Exploring a Pixel-Maze with Evolution Strategies

2019-05-17 - Martin Renold


Since a few years it is possible to learn playing Atari games directly from pixels with reinforcement learning1. A more recent discovery was that evolution strategies are competitive2 for training deep neural networks on those tasks. And even a simple genetic algorithm3 can work.

Those methods are fun to play around with. I have created a maze-world and trained a neural network to explore it. This task is much simpler than Atari but still gives interesting results.

I’m using Covariance-Matrix Adaptation (CMA-ES) and have tried a few simpler methods. The focus is on results but code is available.

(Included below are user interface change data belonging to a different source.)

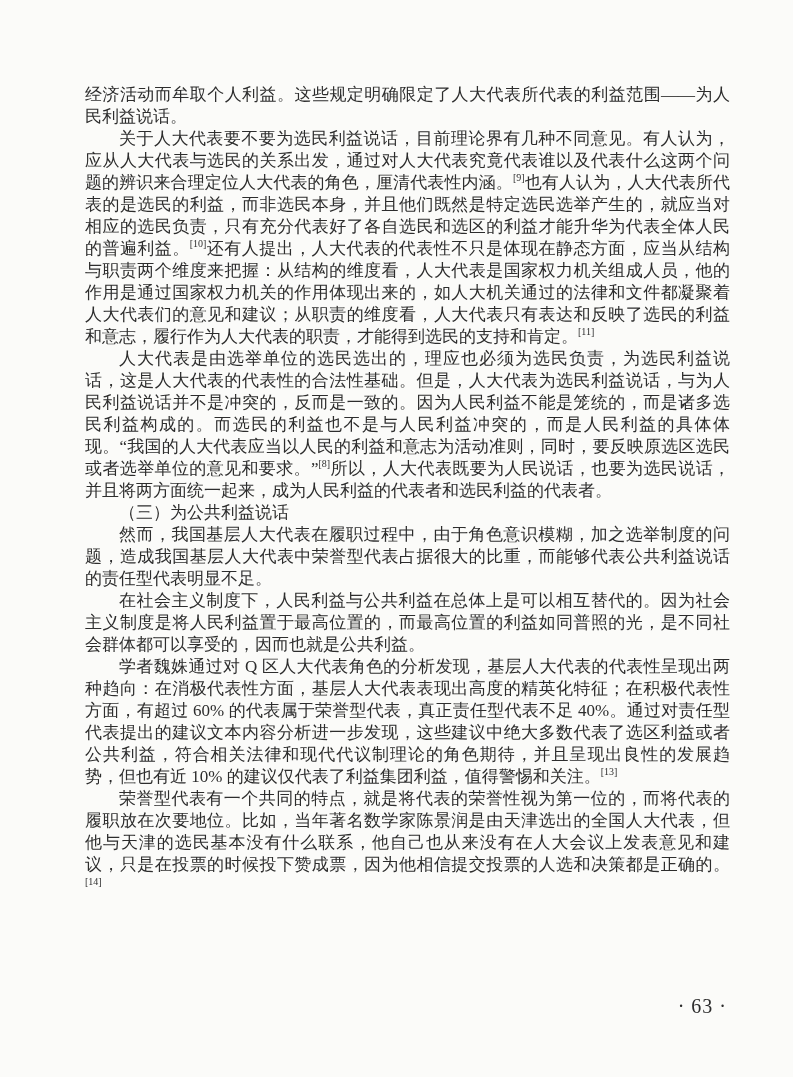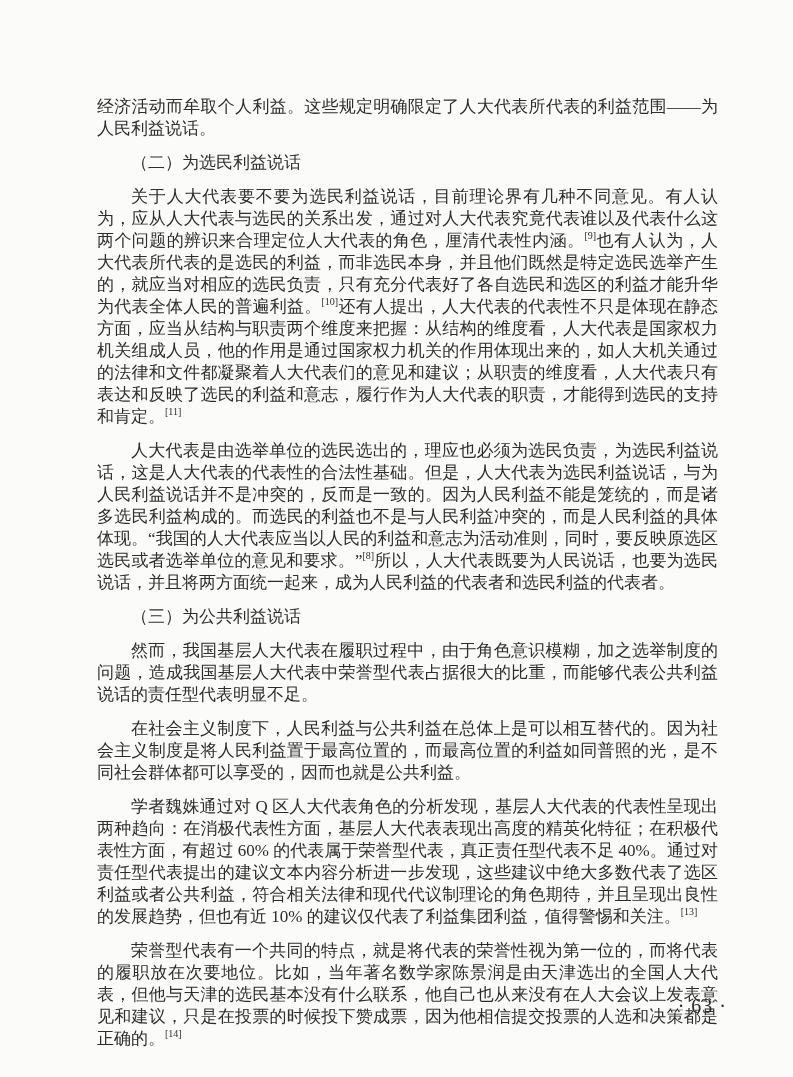--- a/index.html
+++ b/index.html
@@ -30,7 +30,7 @@
     text-align: justify;
   }
   .para {
-    margin: 12px;
+    margin: 0;
     padding: 0;
     text-indent: 2em;
   }

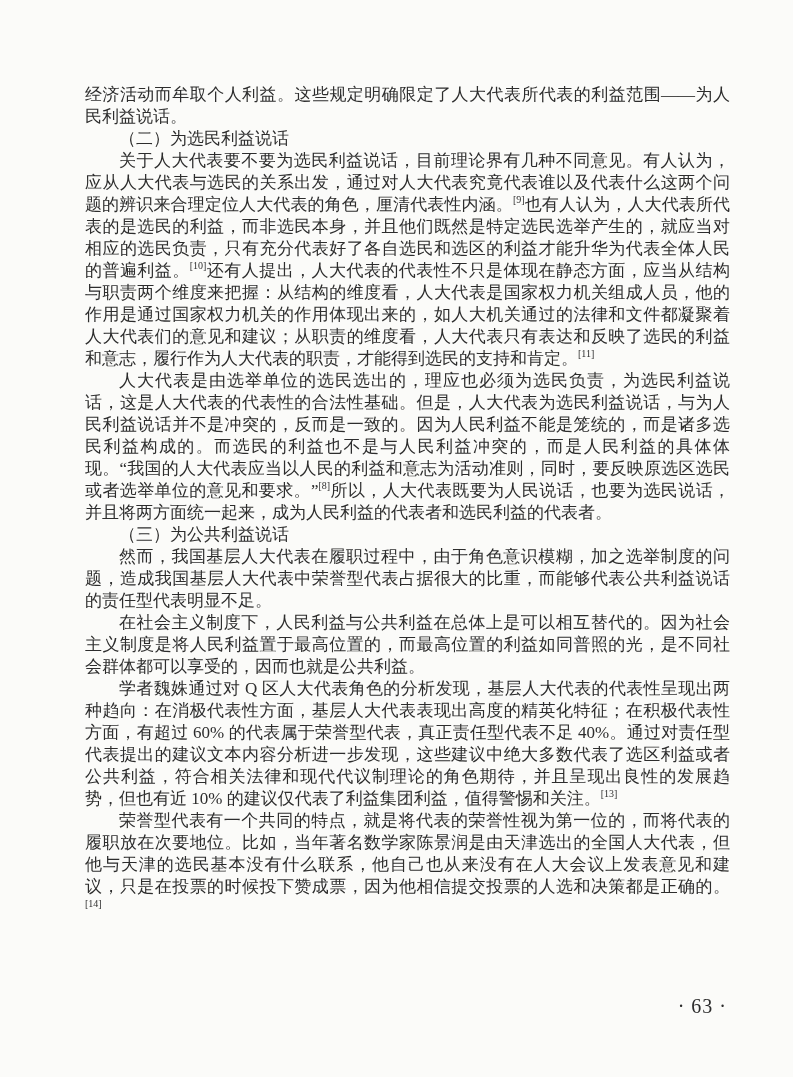--- a/index.html
+++ b/index.html
@@ -60,7 +60,6 @@
 
     <p class="para no-indent"><span>经济活动而牟取个人利益。这些规定明确限定了人大代表所代表的利益范围——为人民利益说话。</span></p>
 
-    <p class="para"><span>（二）为选民利益说话</span></p>
 
     <p class="para"><span>关于人大代表要不要为选民利益说话，目前理论界有几种不同意见。有人认为，应从人大代表与选民的关系出发，通过对人大代表究竟代表谁以及代表什么这两个问题的辨识来合理定位人大代表的角色，厘清代表性内涵。</span><sup class="fn">[9]</sup><span>也有人认为，人大代表所代表的是选民的利益，而非选民本身，并且他们既然是特定选民选举产生的，就应当对相应的选民负责，只有充分代表好了各自选民和选区的利益才能升华为代表全体人民的普遍利益。</span><sup class="fn">[10]</sup><span>还有人提出，人大代表的代表性不只是体现在静态方面，应当从结构与职责两个维度来把握：从结构的维度看，人大代表是国家权力机关组成人员，他的作用是通过国家权力机关的作用体现出来的，如人大机关通过的法律和文件都凝聚着人大代表们的意见和建议；从职责的维度看，人大代表只有表达和反映了选民的利益和意志，履行作为人大代表的职责，才能得到选民的支持和肯定。</span><sup class="fn">[11]</sup></p>
 

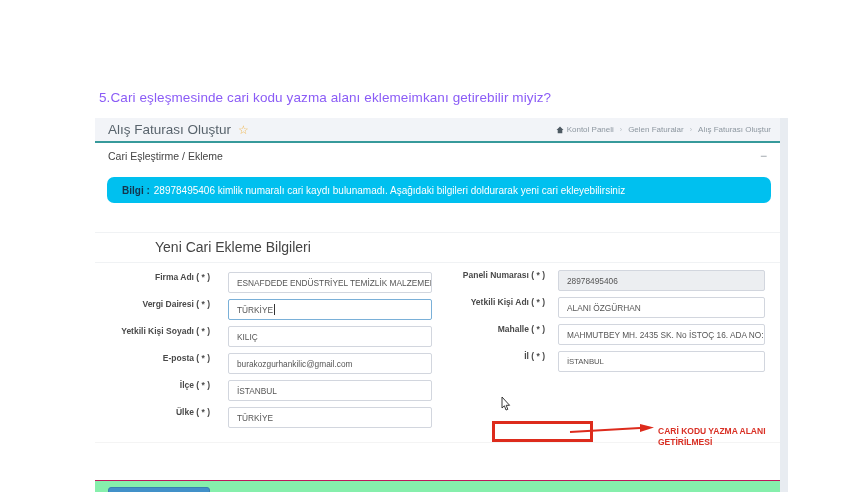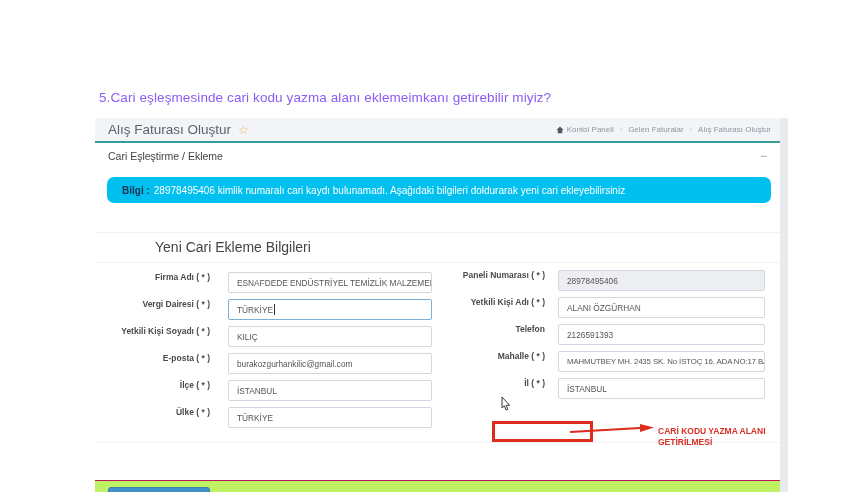--- a/index.html
+++ b/index.html
@@ -8,7 +8,7 @@
 
   .question { position: absolute; left: 99px; top: 90px; font-size: 13.5px; color: #8b5cf6; letter-spacing: .1px; }
 
-  .app { position: absolute; left: 95px; top: 118px; width: 685px; height: 374px; background: #bef264; }
+  .app { position: absolute; left: 95px; top: 118px; width: 685px; height: 374px; background: #86efac; }
 
   
   .content-header { position: absolute; left: 0; top: 0; width: 685px; height: 23px; background: #f2f4f8; display: flex; align-items: center; }

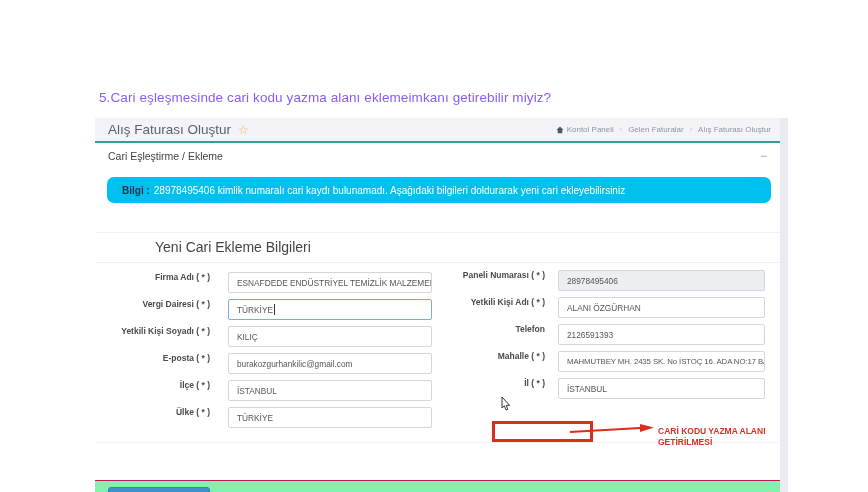--- a/index.html
+++ b/index.html
@@ -169,12 +169,6 @@
     </div>
   </div>
 
-  <div class="frow">
-    <label class="flabel">Telefon</label>
-    <div class="finput normal">
-      <span class="ftext">2126591393</span>
-    </div>
-  </div>
 
   <div class="frow">
     <label class="flabel">Mahalle ( * )</label>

This is my generated 2D maze8, featuring:

  • Food (red)
  • Agents (green)
  • Traces (dark green)

The agents cannot die. They all use a copy of the same controller. The goal is to improve this controller so that the agents (together) find as much food as possible.

This video shows a mediocre controller in five random worlds.

Observations: The agents start moving in different directions, but later all drift in a random walk to the bottom right. Sometimes they eat food blobs. (They can actually move through walls with a very low probability9.)

Agent Controller

The controller is a neural network with fixed topology10 and learned weights. The architecture is pretty standard except for the memory11.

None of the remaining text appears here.